Celibacy in Catholicism has always meant complete sexual abstinence. It requires no great insight into human nature to realize that so rigorous a discipline has never been and could never be completely successful. Some writers like Richard Sipe, a former priest and critic of celibacy, make much of this fact (A Secret World, 1990). It is difficult to imagine how any intelligent person could ever think a discipline as demanding as this one could be totally successful. Have the Ten Commandments or the Beatitudes been successful, or even the speed limit? In an important way they have been successful since all three have significantly influenced human behavior for the better, but it is perfectly obvious that they have been and will continue to be violated many times. This is true of any discipline or law that challenges human nature.

The Christian discipline of celibacy as a suggested practice and later as a requirement for the clergy goes back at least to St. Paul (1 Cor. 7:32-35). Those who consider themselves followers of the Gospel might do well to ponder what Christ means when He praises those who have made themselves eunuchs for the Kingdom of Heaven (Mt. 19:12). Celibacy finds its roots in the admonition of Christ to His disciples to leave everything, including wives and children, to follow Him (Mt. 19:26-29). The monastic tradition brought mandatory celibacy into the Church, although the practice was much older, and to this day is widespread in Hinduism and Buddhism. There are even rare examples of monastic celibacy in Jewish and Islamic history.

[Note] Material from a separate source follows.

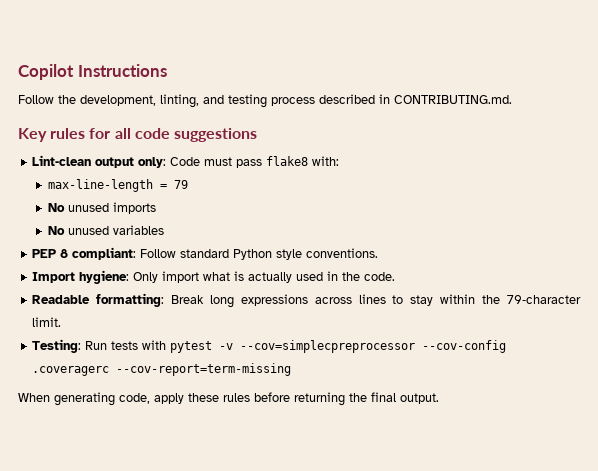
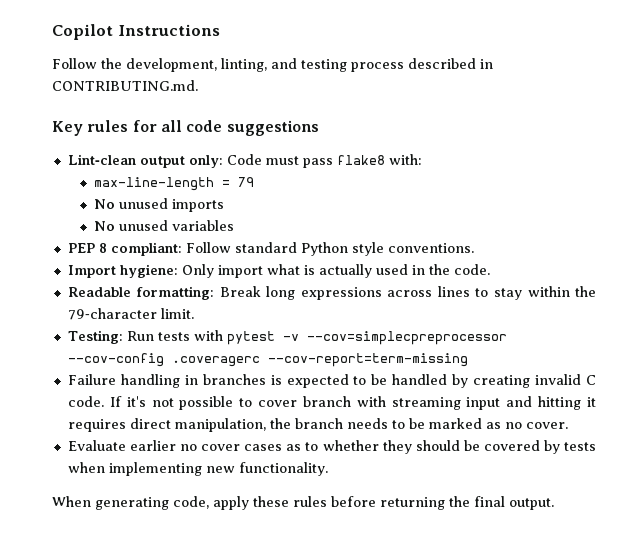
+ Failure handling in branches is expected to be handled by creating invalid C code. If it's not possible to cover branch with streaming input and hitting it requires direct manipulation, the branch needs to be marked as no cover.
+ Evaluate earlier no cover cases as to whether they should be covered by tests when implementing new functionality.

A careful observance of celibacy by religious and diocesan priests has been correlated with the vibrancy and fervor of the overall life of the Church. Older people will remember that celibacy flourished along with a remarkably vibrant Catholic community up to the early 1960s. When the Catholic community began to falter and lose its identity, the observance of celibacy was in trouble, and remains so to this day. Should any fair-minded person be surprised at this when every other expression of morality in our culture, especially in the family, is subject to widespread failure?